# About this task
For the entries below, report every line that includes the word "ESGOTADO".
---- Record extracts
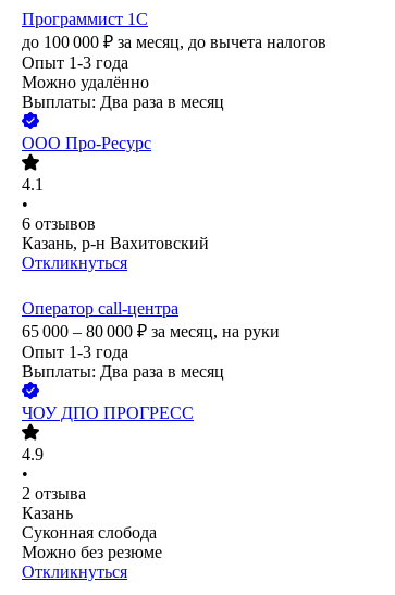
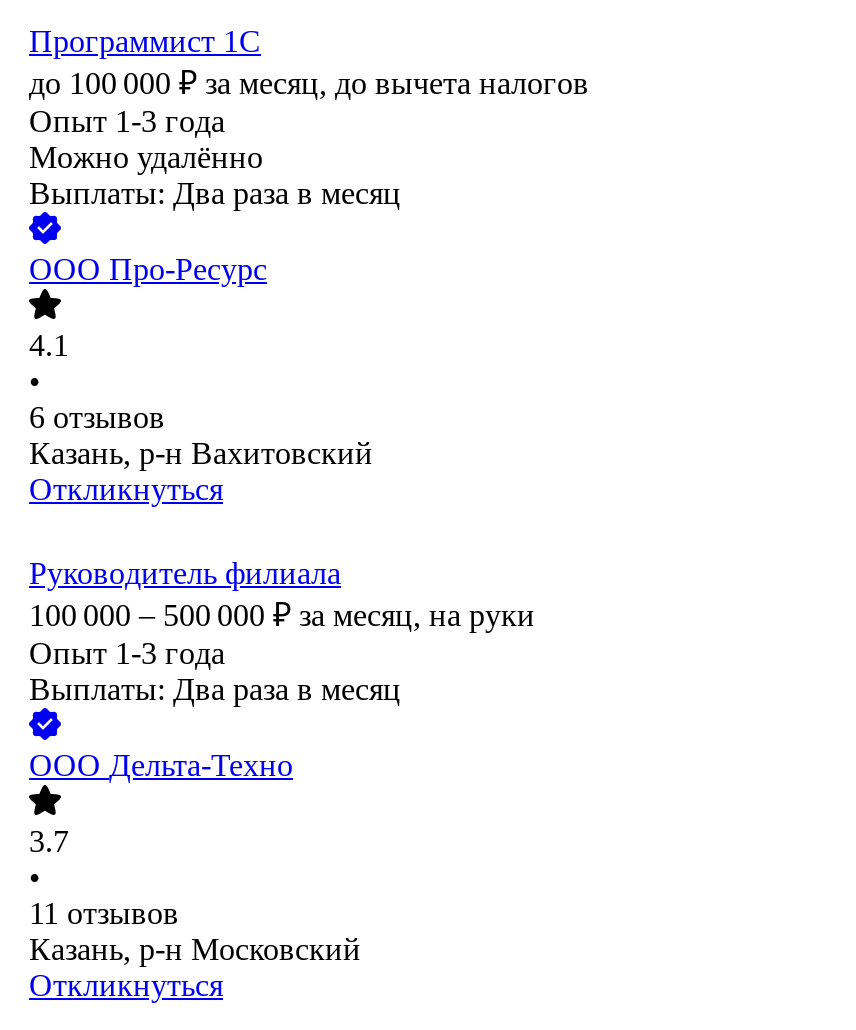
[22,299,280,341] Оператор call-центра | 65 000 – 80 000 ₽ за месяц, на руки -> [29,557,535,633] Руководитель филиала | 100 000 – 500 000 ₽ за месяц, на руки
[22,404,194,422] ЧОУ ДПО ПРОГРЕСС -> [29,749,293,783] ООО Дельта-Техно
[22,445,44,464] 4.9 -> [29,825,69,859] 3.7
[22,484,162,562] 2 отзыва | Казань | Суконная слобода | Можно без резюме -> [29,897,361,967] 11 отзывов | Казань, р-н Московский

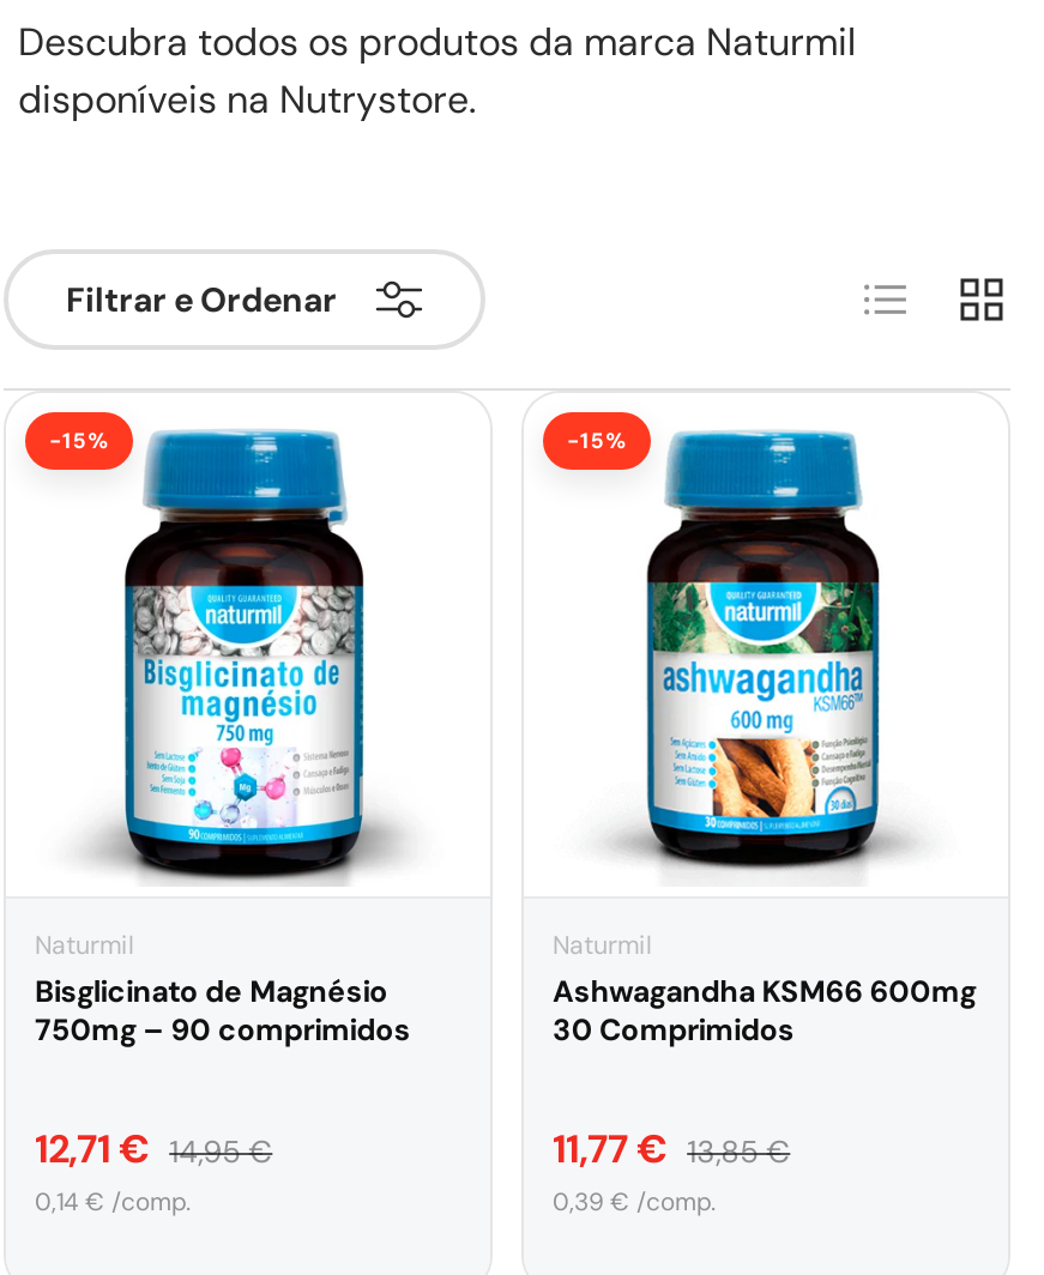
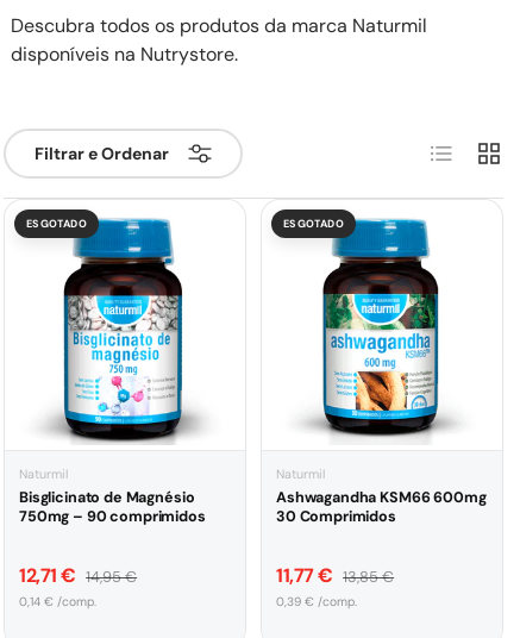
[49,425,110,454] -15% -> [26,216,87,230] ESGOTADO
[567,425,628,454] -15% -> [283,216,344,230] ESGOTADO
--------
# Your response
[49,425,110,454] -15% -> [26,216,87,230] ESGOTADO
[567,425,628,454] -15% -> [283,216,344,230] ESGOTADO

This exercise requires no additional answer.